Many types of risks are mitigated when equipment is properly tested and maintained. Most importantly, the risk of injury by equipment failure is dramatically reduced. Safety increases as risk decreases, which also more broadly affects the business risk profile. Equipment maintenance costs significantly less than equipment replacement! Most equipment requires years, if not decades, of maintenance cost to amount to the replacement cost. Maintenance can actually help extend the useable lifetime of equipment, so the organisation does not have to purchase new equipment as often.
Finally, you can be confident in your organisation’s ability to pass routine inspections and thoroughly demonstrate regulatory compliance. You can instill peace of mind in your patients, community, workers, and organisational leadership by simply implementing an effective maintenance program. You can integrate equipment maintenance into your organisation’s quality system, which helps improve the odds that your patients have the best experience possible and view your organisation as one of highest quality.
What will happen if equipment is NOT tested and maintained?

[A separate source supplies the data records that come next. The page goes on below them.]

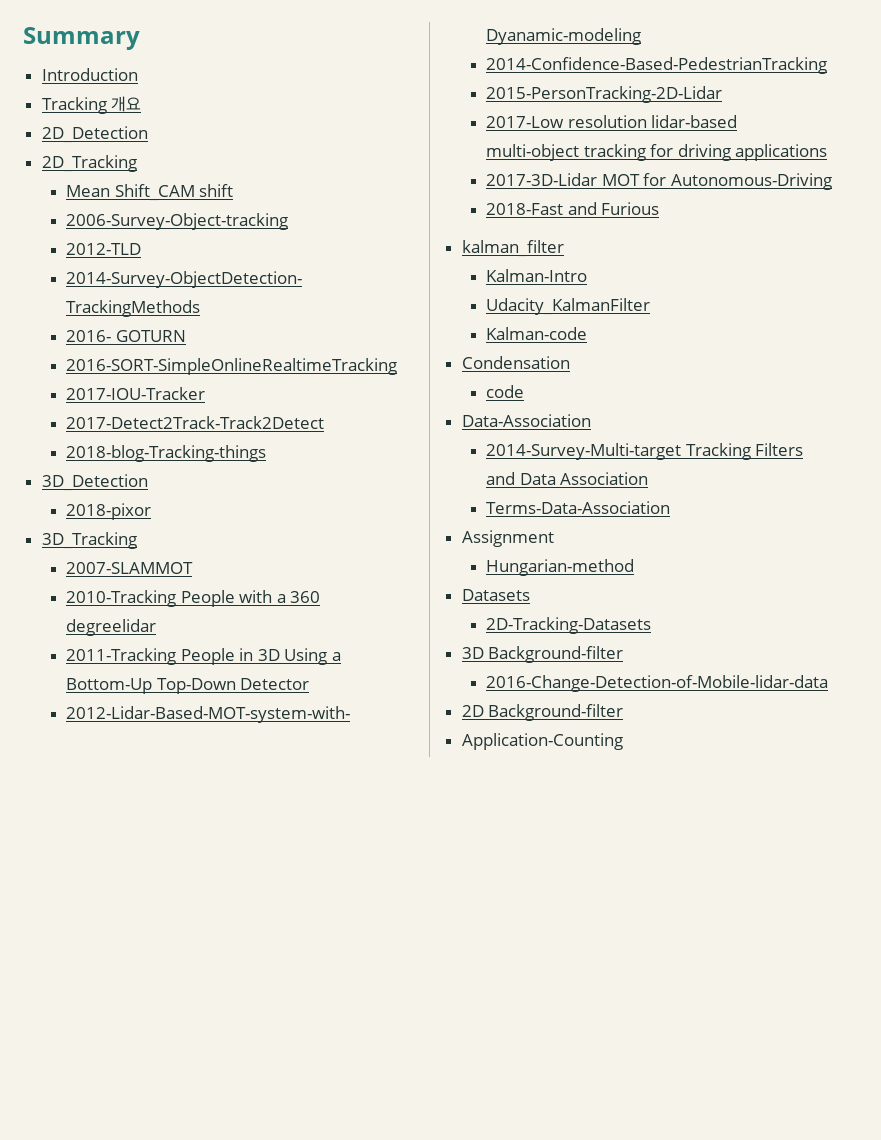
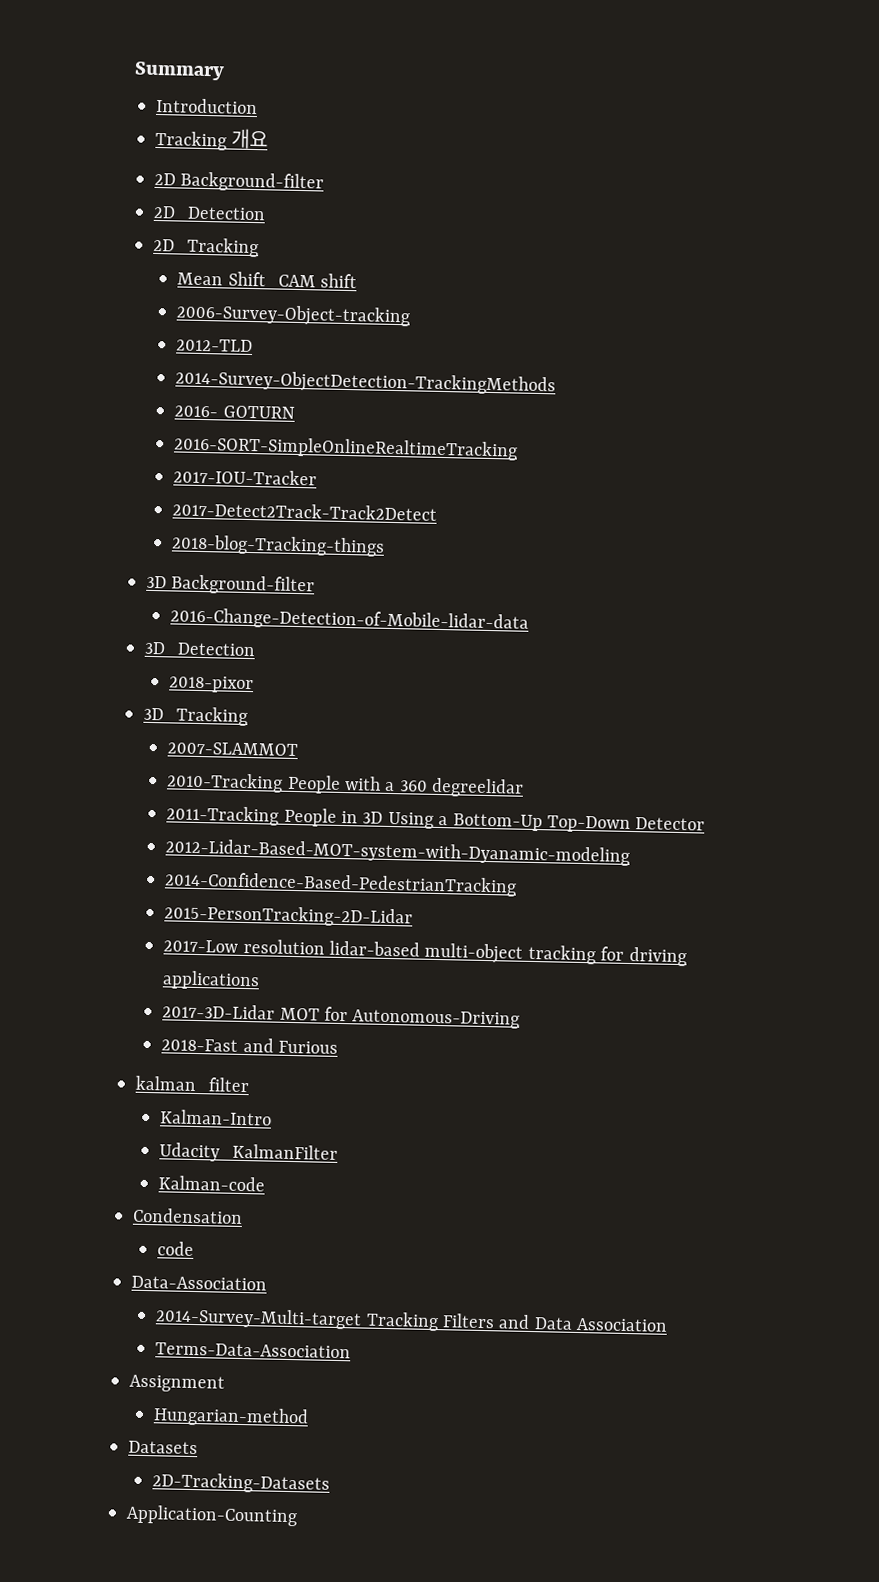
+ 2D Background-filter
+ 3D Background-filter
+ 2016-Change-Detection-of-Mobile-lidar-data
- 3D Background-filter
- 2016-Change-Detection-of-Mobile-lidar-data
- 2D Background-filter

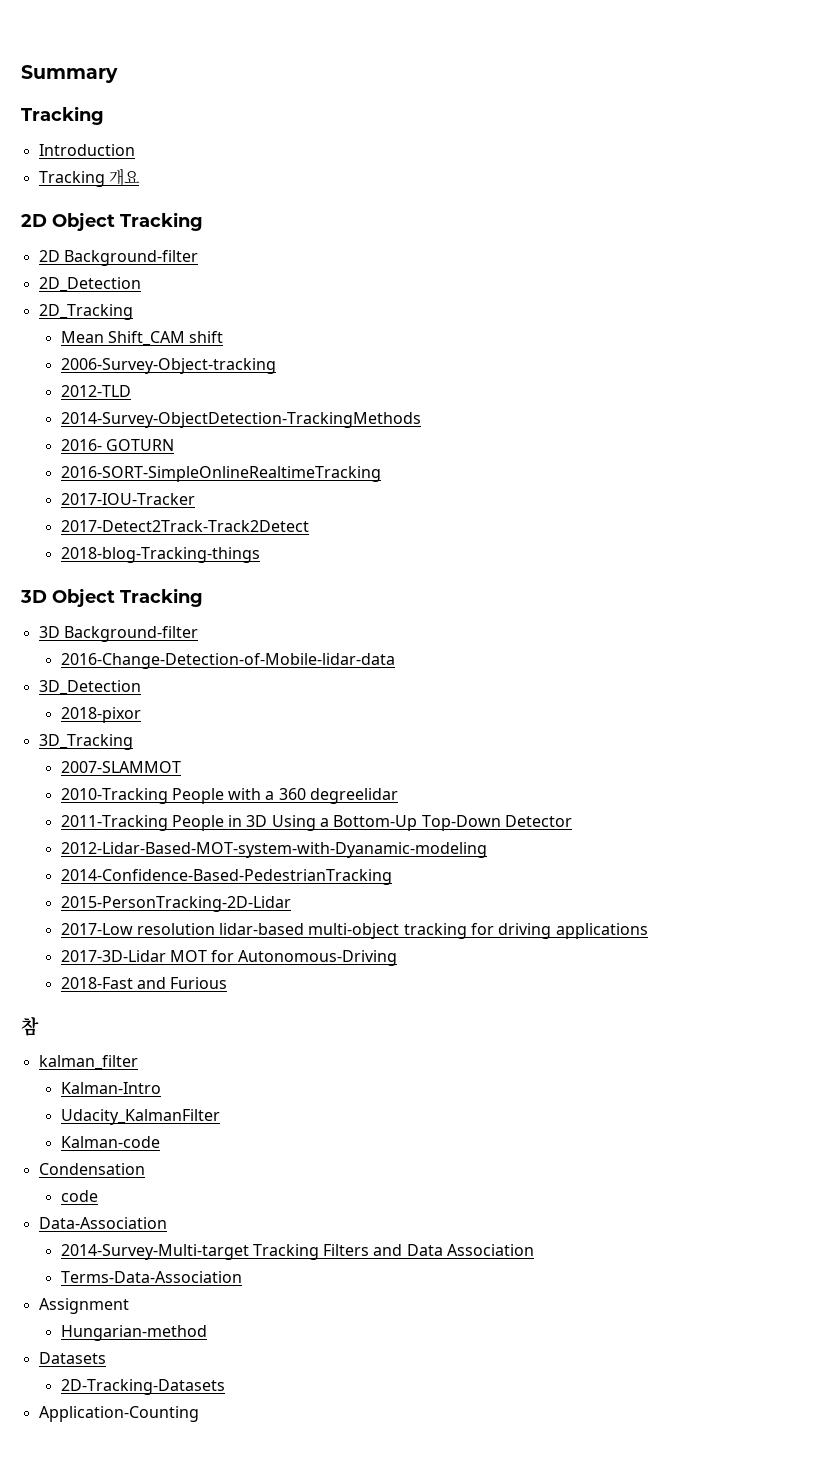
  Summary
+ Tracking
+ 2D Object Tracking
+ 3D Object Tracking
+ 참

Failure to properly test and maintain equipment may result in harm to patients, workers, and/or damages to the business. Serious injuries and death may result from preventable equipment failure. Physical harm can also be accompanied by psychological harm, where the injured person(s) may be affected by long-term suffering from distress, depression, and even PTSD depending on the nature of their injuries. The business may not only lose revenue from equipment downtime, but also must pay for the replacement of equipment. Damages may need to be paid to injured person(s), putting further financial strain on the organisation.
Regulatory authorities may investigate your organisation in the event of an injury or other serious incident. The risk of legal trouble is significant, as inspection findings can result in warning for non-compliance with regulations, loss of practice accreditation, and potentially even legal action. Insurance coverage may be invalidated if there is not substantial evidence to support the organisation made every effort to properly maintain all equipment.